On computing the (exact) Fréchet distance with a frog
Jacobus Conradi, Ivor van der Hoog, Eva Rotenberg
TL;DR
This work reexamines the frog-based framework for computing the continuous Fréchet distance, addressing exactness, convergence, and lossless simplification. It develops an exact on-demand refinement method with exact arithmetic, provides an open-source implementation, and conducts extensive empirical analysis showing that, although frog-based methods have strong theoretical appeal, a highly optimized non-frog approach (BKN) often dominates in practice. The study highlights data-dependent performance and introduces tighter bounds and a more efficient lossless simplification to improve the theoretical robustness of the frog-based technique.
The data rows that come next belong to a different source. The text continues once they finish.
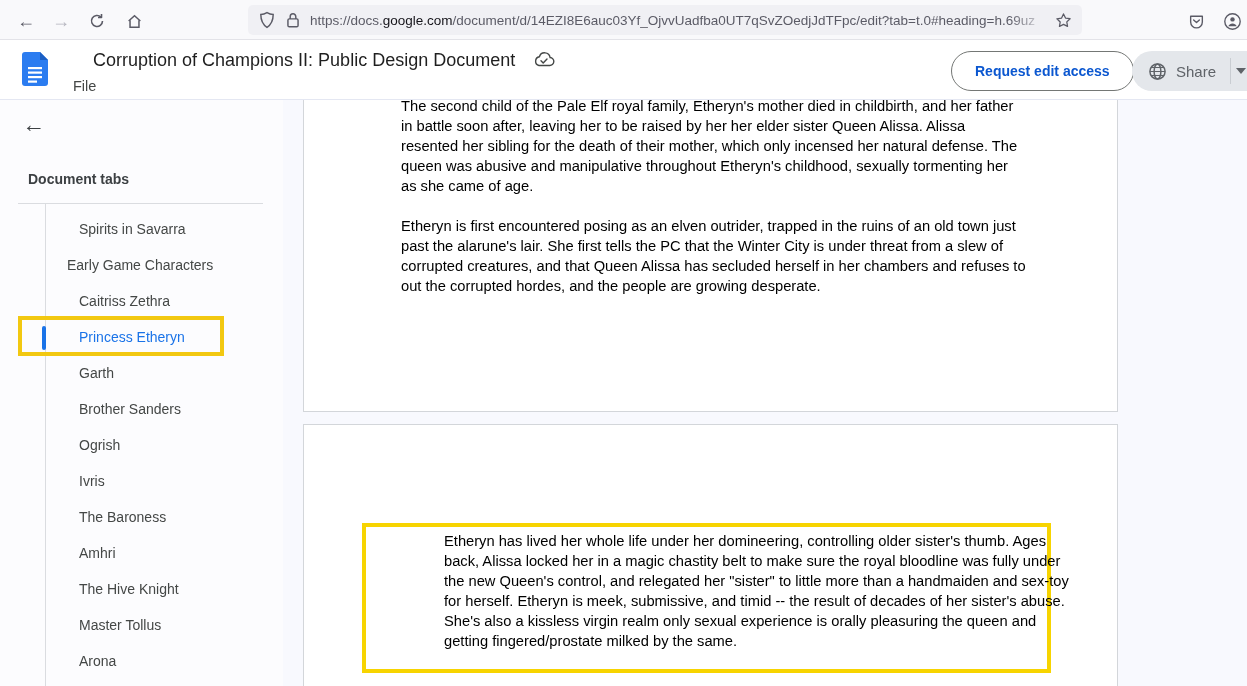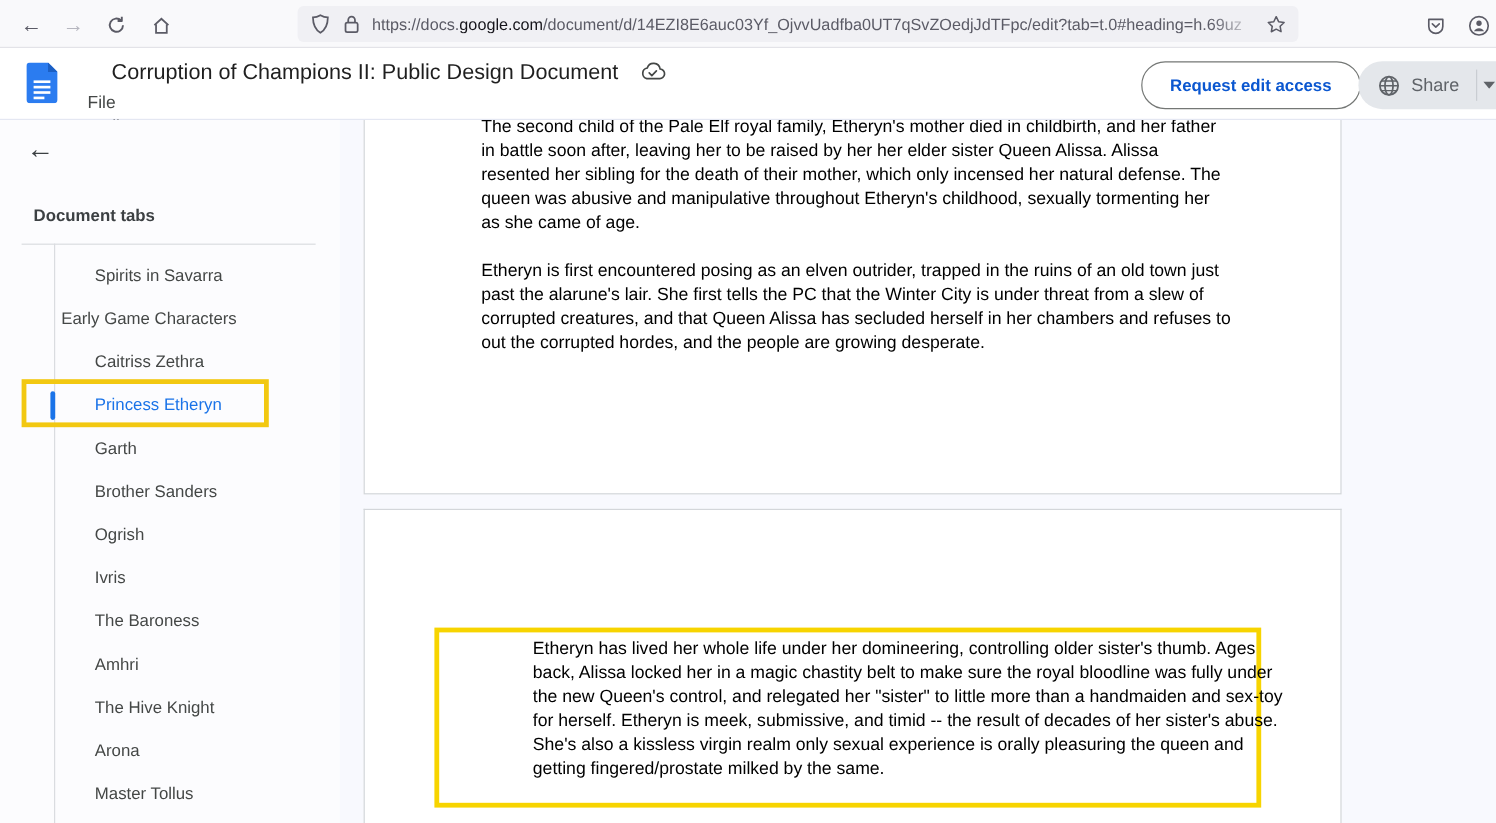"Early Game Characters" .ind1 { padding-left: 51px -> 67px }
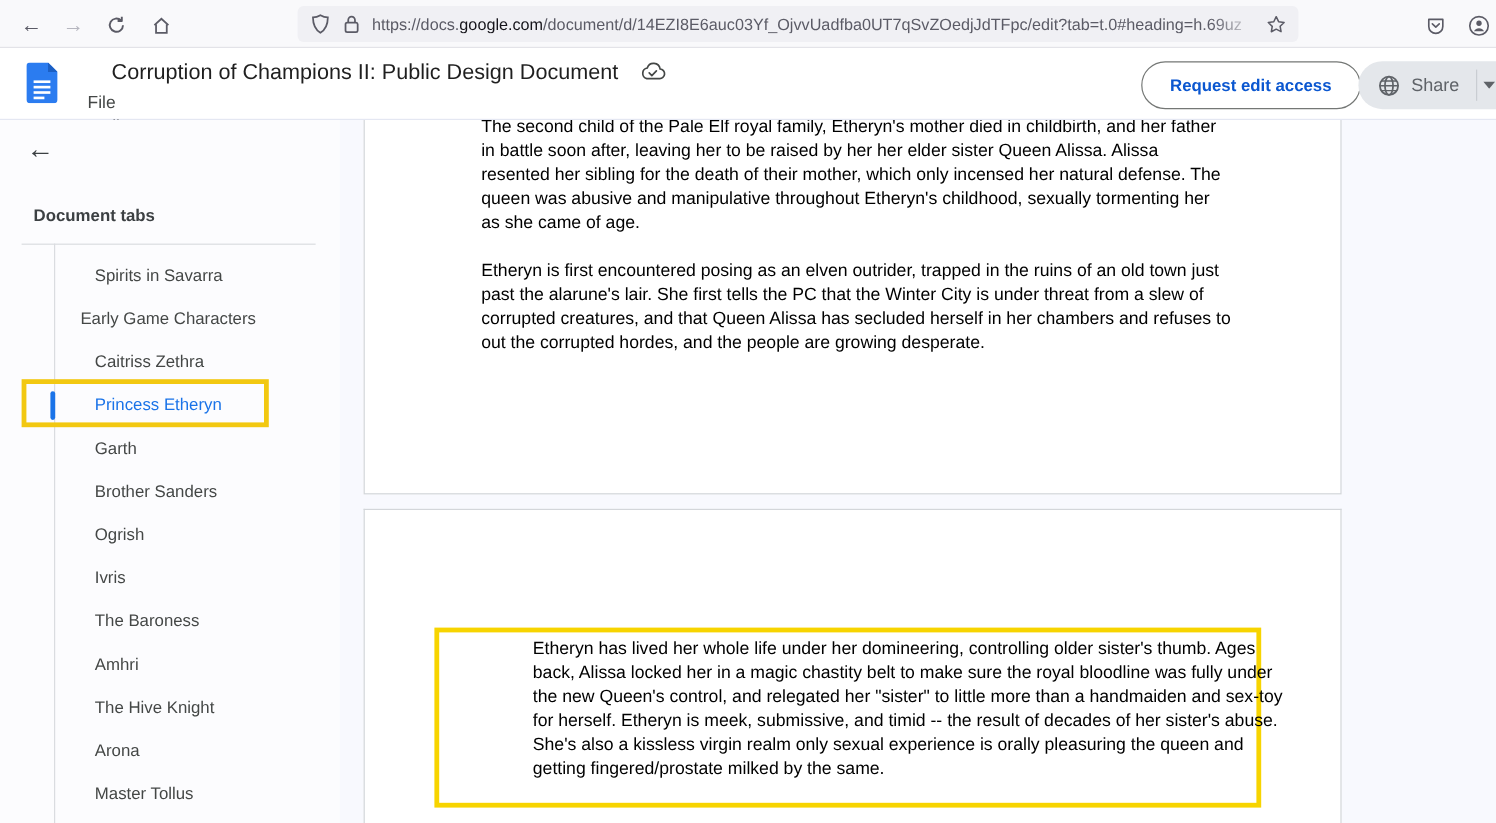"Arona" div.tab-item { order: before "Master Tollus" -> after "Master Tollus" }
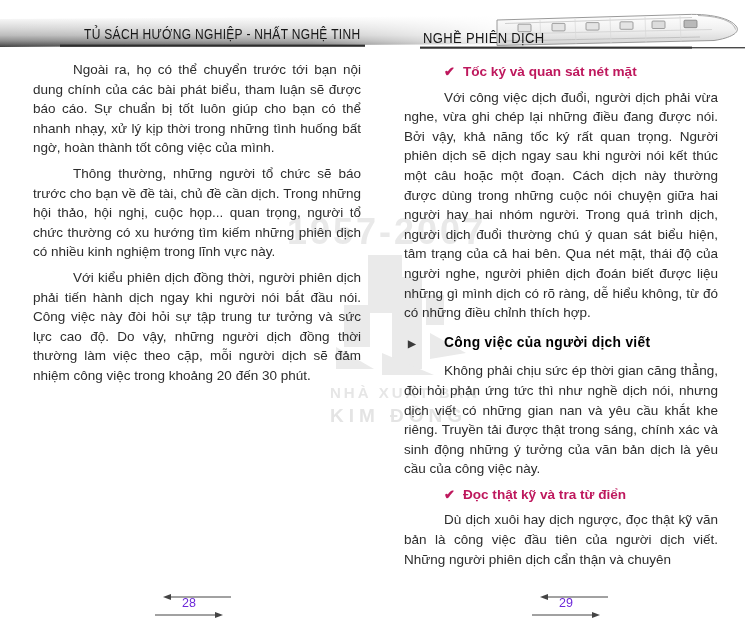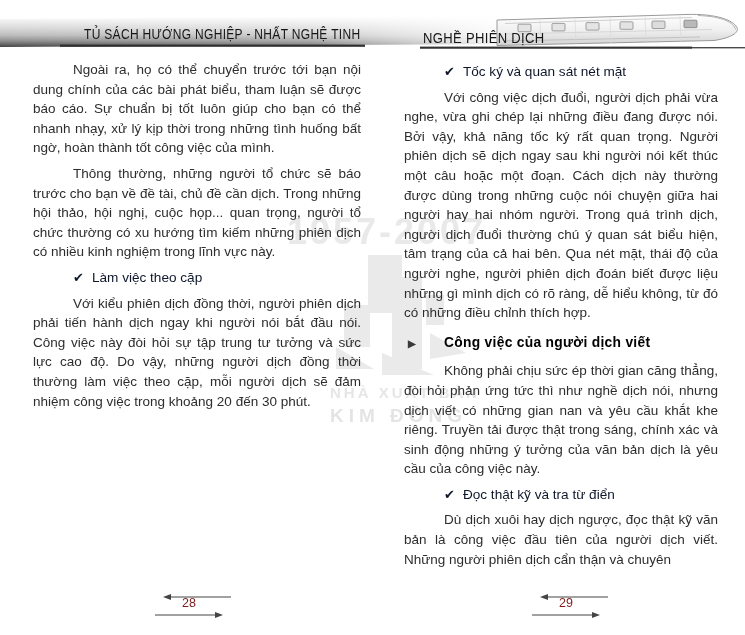"✔ Tốc ký và quan" .h-check { color: #0f172a -> #be185d; font-weight: normal -> bold }
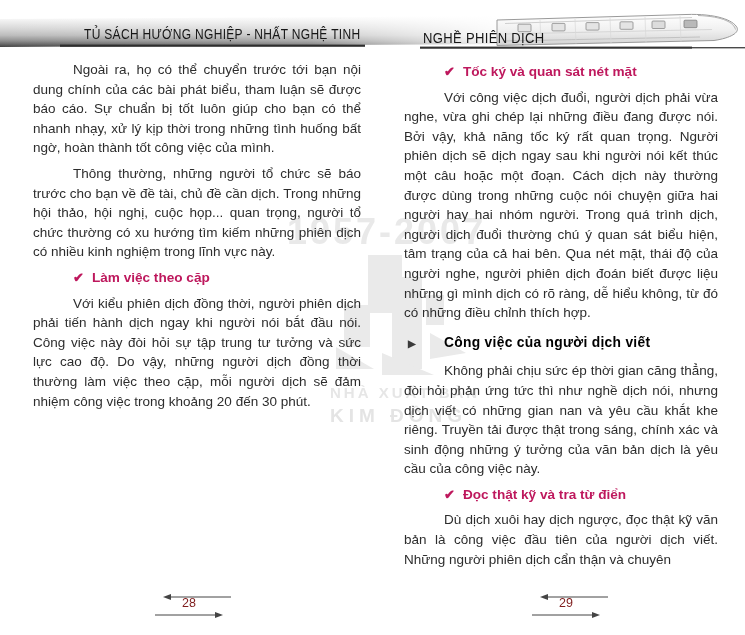"✔ Làm việc theo cặp" div.h-check { html: <div> <span>✔</span><span>Làm việc theo cặp</span> </div> -> none }
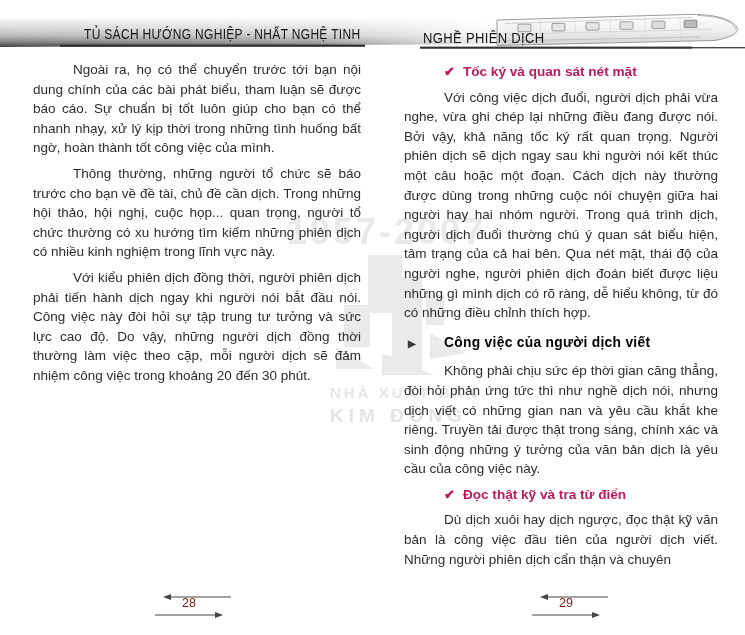"28" .pn-num { color: #7f1d1d -> #6d28d9 }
Together, these results offer a nuanced view of the frog-based method’s role in exact Fréchet distance computation, emphasizing theoretical guarantees alongside practical limitations.
Abstract
The continuous Frechet distance between two polygonal curves is classically computed by exploring their free space diagram. Recently, Har-Peled, Raichel, and Robson [SoCG'25] proposed a radically different approach: instead of directly traversing the continuous free space, they approximate the distance by computing paths in a discrete graph derived from the discrete free space, recursively bisecting edges until the discrete distance converges to the continuous Frechet distance. They implement this so-called frog-based technique and report substantial practical speedups over the state of the art. We revisit the frog-based approach and address three of its limitations. First, the method does not compute the Frechet distance exactly. Second, the recursive bisection procedure only introduces the monotonicity events required to realise the Frechet distance asymptotically, that is, only in the limit. Third, the applied simplification technique is heuristic. Motivated by theoretical considerations, we develop new techniques that guarantee exactness, polynomial-time convergence, and near-optimal lossless simplifications. We provide an open-source C++ implementation of our variant. Our primary contribution is an extensive empirical evaluation. As expected, exact computation introduces overhead and increases the median running time. Yet, our method is often faster in the worst case, the slowest ten percent of instances, or even on average due to its convergence guarantees. More surprisingly, in our experiments, the implementation of Bringmann, Kuennemann, and Nusser [SoCG'19] consistently outperforms all frog-based approaches in practice. This appears to contrast published claims of the efficiency of the frog-based techniques. These results thereby provide nuanced perspective on frogs: highlighting both the theoretical appeal, but also the practical limitations.